In the case of a person dying from a car crash that happened to test positive for COVID-19, COVID-19 would not be listed on the death certificate and the death would not be considered related to COVID-19. The death certificate would only list the sequence of conditions that were tied to the car crash.

All Alaska resident COVID-19 deaths have the virus listed as either an immediate or underlying cause of death, and most have listed COVID-19 “somewhere in the lethal chain of conditions.”

“Whether COVID-19 shortened a life by 15 years or 15 minutes; whether COVID-19 is an underlying or contributing condition, the virus was in circulation, infected an Alaskan, and hastened their death. This must be reported,” according to the DHSS webpage.

To learn more about the process by which COVID-19 deaths are reported by the state, visit dhss.alaska.gov.

COVID-19 by the numbers

There were a relatively low number of new COVID-19 cases reported on Tuesday — 34 among residents and three among nonresidents.

The state also reported three new hospitalizations associated with COVID-19. Currently there are 40 COVID-19 patients hospitalized with another six patients under investigation for COVID-19. Six of the hospitalized COVID-19 patients are being treated on ventilators.

The state has recorded 1,779 residents as “recovered” from the disease. For the past two days of reporting recoveries have outpaced new cases.

A total of 333,831 tests have been conducted across the state as of Tuesday. The positivity rate of tests processed in the last seven days is 1.74%.

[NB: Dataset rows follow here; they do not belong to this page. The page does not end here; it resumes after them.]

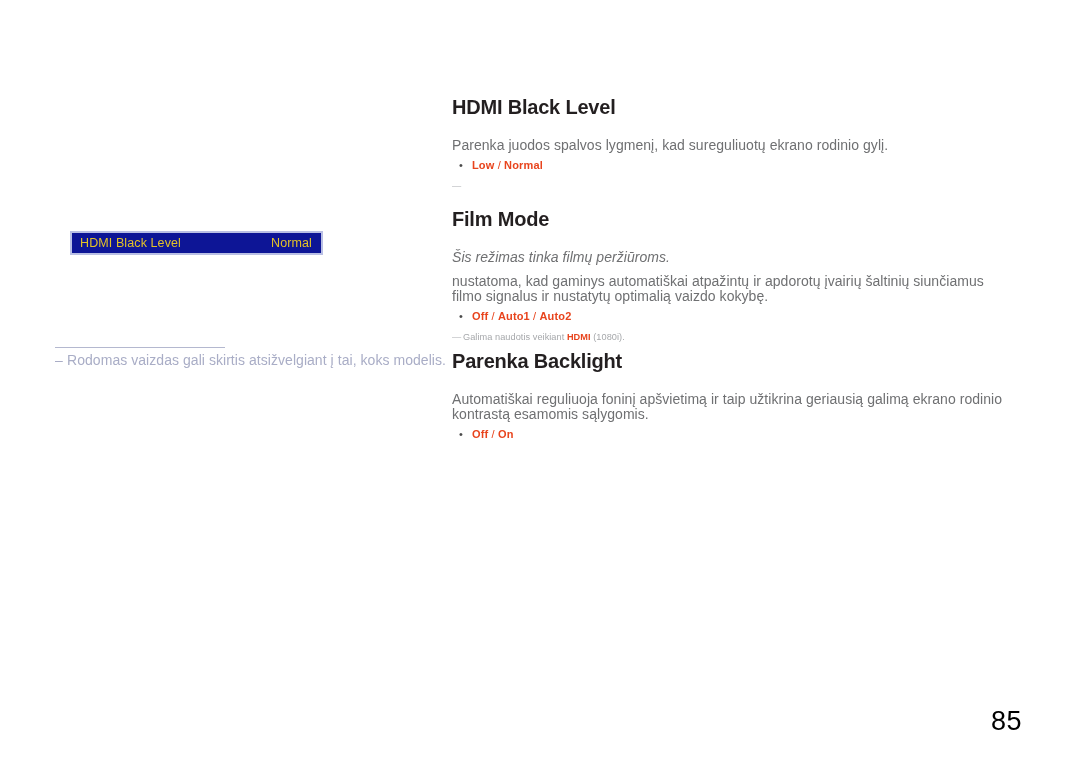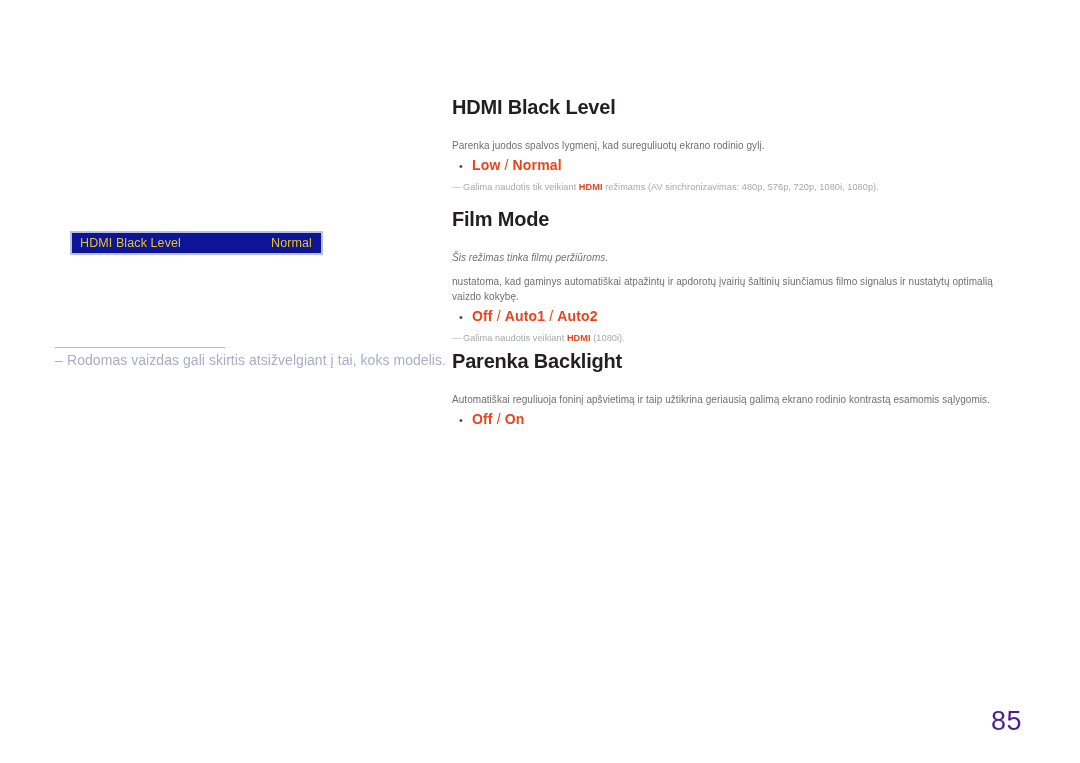--- a/index.html
+++ b/index.html
@@ -103,21 +103,21 @@
     margin: 0;
     font-size: 20px;
     font-weight: bold;
     color: #231f20;
     letter-spacing: -0.2px;
     line-height: 22px;
   }
 
   p.body-text {
     margin: 0;
-    font-size: 10px;
+    font-size: 14px;
     line-height: 15px;
     color: #6f7072;
     letter-spacing: 0.05px;
   }
 
   .bullet-row {
     display: flex;
     align-items: baseline;
     margin: 0;
   }
@@ -127,21 +127,21 @@
     flex: 0 0 20px;
     text-align: left;
     padding-left: 7px;
     box-sizing: border-box;
     color: #4a4a4a;
     font-size: 11px;
     line-height: 15px;
   }
   .bullet-text {
     color: #e8441d;
-    font-size: 14px;
+    font-size: 11px;
     font-weight: bold;
     line-height: 15px;
     letter-spacing: 0.15px;
   }
   .bullet-text .sep {
     color: #e8441d;
     font-weight: normal;
   }
 
   .note-row {
@@ -163,21 +163,21 @@
     color: #e8441d;
     font-weight: bold;
   }
 
   
   .page-number {
     position: absolute;
     right: 58px;
     bottom: 28px;
     font-size: 27px;
-    color: #4c1d95;
+    color: #000000;
     letter-spacing: 0.5px;
     line-height: 1;
   }
 </style>
 </head>
 <body>
 
 <div class="page">
 
   <div class="left-col">
@@ -201,21 +201,20 @@
 
       <p class="body-text" style="margin-top:20px;">Parenka juodos spalvos lygmenį, kad sureguliuotų ekrano rodinio gylį.</p>
 
       <div class="bullet-row" style="margin-top:5px;">
         <span class="bullet-dot">•</span>
         <span class="bullet-text"><span>Low</span><span class="sep"> / </span><span>Normal</span></span>
       </div>
 
       <div class="note-row" style="margin-top:6px;">
         <span class="note-dash">—</span>
-        <span class="note-text">Galima naudotis tik veikiant <span class="hl">HDMI</span> režimams (AV sinchronizavimas: 480p, 576p, 720p, 1080i, 1080p).</span>
       </div>
     </div>
 
     <div class="section" style="top:208px;">
       <h2 class="heading">Film Mode</h2>
 
       <p class="body-text" style="margin-top:20px;font-style:italic;">Šis režimas tinka filmų peržiūroms.</p>
 
       <p class="body-text" style="margin-top:9px; width:546px;">nustatoma, kad gaminys automatiškai atpažintų ir apdorotų įvairių šaltinių siunčiamus filmo signalus ir nustatytų optimalią vaizdo kokybę.</p>
 

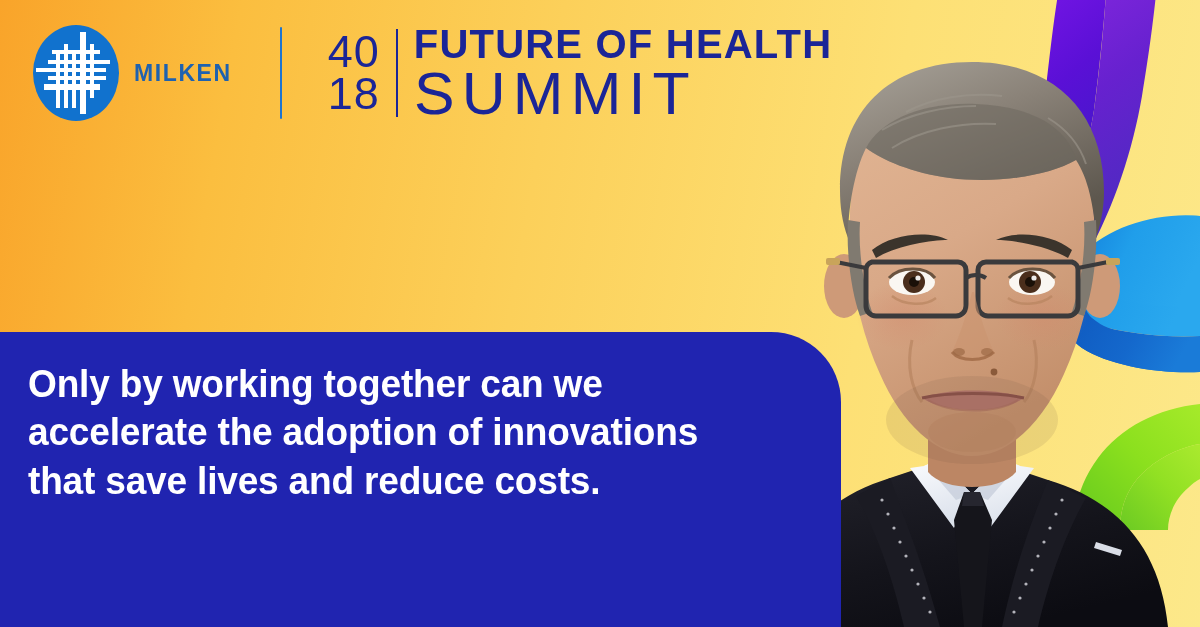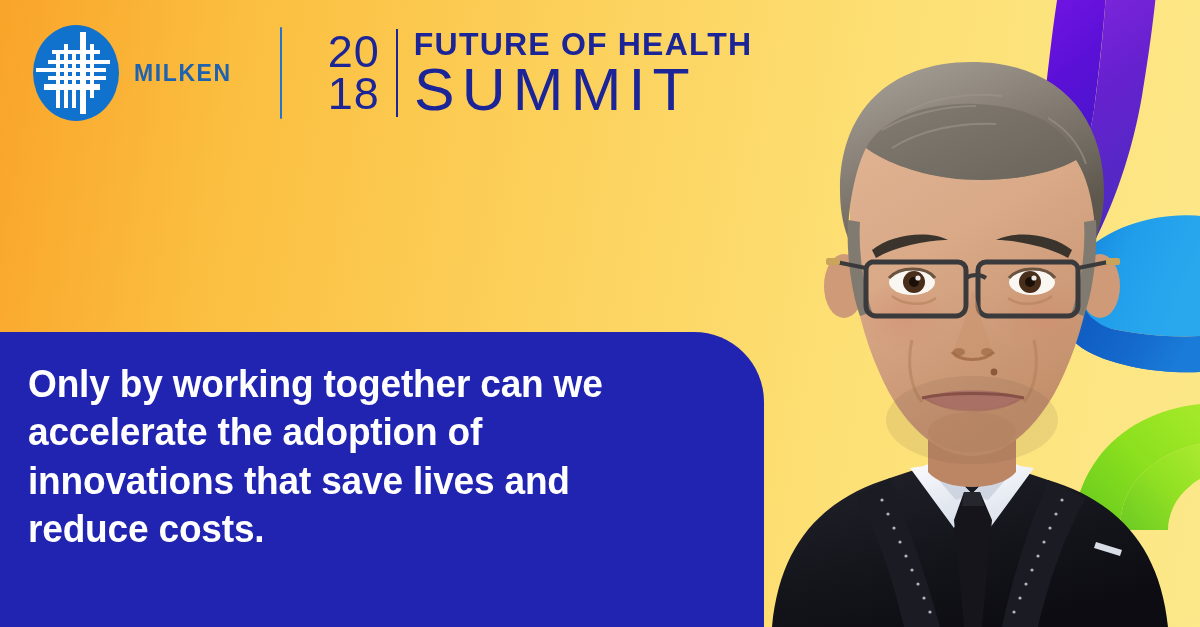--- a/index.html
+++ b/index.html
@@ -40,42 +40,42 @@
   .event{display:flex;align-items:center;gap:0;}
   .year{
     display:flex;flex-direction:column;align-items:center;
     color:#1B2597;font-weight:300;font-size:45px;
     line-height:0.94;letter-spacing:1px;
     font-family:"Liberation Sans","DejaVu Sans",sans-serif;
   }
   .event-rule{width:2px;height:88px;background:#1B2597;margin:0 16px;}
   .event-title{display:flex;flex-direction:column;justify-content:center;}
   .foh{
-    color:#1B2597;font-weight:800;font-size:32px;
+    color:#1B2597;font-weight:800;font-size:40px;
     letter-spacing:1.2px;line-height:1;margin-bottom:2px;
     white-space:nowrap;
   }
   .summit{
     color:#1B2597;font-weight:200;font-size:59px;
     letter-spacing:7px;line-height:0.95;white-space:nowrap;
     transform:scaleX(1.03);transform-origin:left center;
   }
 
   
   #portrait{
     position:absolute;right:0;bottom:0;
     width:560px;height:627px;
     z-index:4;pointer-events:none;
   }
   #portrait svg{display:block;width:560px;height:627px;}
 
   
   #quote-panel{
     position:absolute;left:0;bottom:0;
-    width:764px;height:295px;
+    width:841px;height:295px;
     background:#2024B0;
     border-top-right-radius:70px;
     z-index:5;
   }
   #quote-text{
     position:absolute;left:28px;top:28px;right:90px;
     color:#FFFFFF;
     font-size:39px;font-weight:700;
     line-height:1.24;letter-spacing:-0.2px;
     transform:scaleX(0.95);transform-origin:left top;
@@ -181,21 +181,21 @@
       </svg>
       <div class="mi-words">
         <span>MILKEN</span>
       </div>
     </div>
 
     <div class="lockup-rule"></div>
 
     <div class="event">
       <div class="year">
-        <span>20</span>
+        <span>40</span>
         <span>18</span>
       </div>
       <div class="event-rule"></div>
       <div class="event-title">
         <div class="foh">FUTURE OF HEALTH</div>
         <div class="summit">SUMMIT</div>
       </div>
     </div>
   </div>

On the Kenai Peninsula, 15,434 tests have been conducted. At 2.3%, the seven-day positivity rate for tests in this region is slightly higher than the statewide average. Two new cases were reported on the Kenai Peninsula on Tuesday — one in Kenai and one in Soldotna. In the last 14 days, 64 cases have been reported on the peninsula.

Locally, Central Peninsula Hospital has conducted 4,349 tests, with 4,163 negative, 109 positive and 73 pending results. South Peninsula Hospital has conducted 7,473 tests, with 7,243 negative, 113 positive and 117 pending results. The Seldovia Village Tribe Health and Wellness Center has conducted 641 tests, with 630 negative, 11 positive and zero pending.

Testing on the Kenai Peninsula

On the central peninsula, testing is available at Capstone Family Clinic, K-Beach Medical, Soldotna Professional Pharmacy, Central Peninsula Urgent Care, Peninsula Community Health Services, Urgent Care of Soldotna, the Kenai Public Health Center and Odyssey Family Practice. Call Kenai Public Health at 907-335-3400 for information on testing criteria for each location.

In Homer, testing continues to be available from 10 a.m. to 8 p.m. daily at South Peninsula Hospital’s main entrance as well as through SVT Health & Wellness clinics in Homer, Seldovia and Anchor Point. Call ahead at the hospital at 907-235-0235 and at the SVT clinics at 907-226-2228.

In Ninilchik, NTC Community Clinic is providing testing on Monday, Wednesday and Friday. The testing is only for those traveling, symptomatic, needing testing for medical procedures, or with a known exposure after seven days. Only 20 tests will be offered per day. To make an appointment to be tested at the NTC Community Clinic, call 907-567-3970.

In Seward, testing is available at Providence Seward, Seward Community Health Center, Glacier Family Medicine and North Star Health Clinic.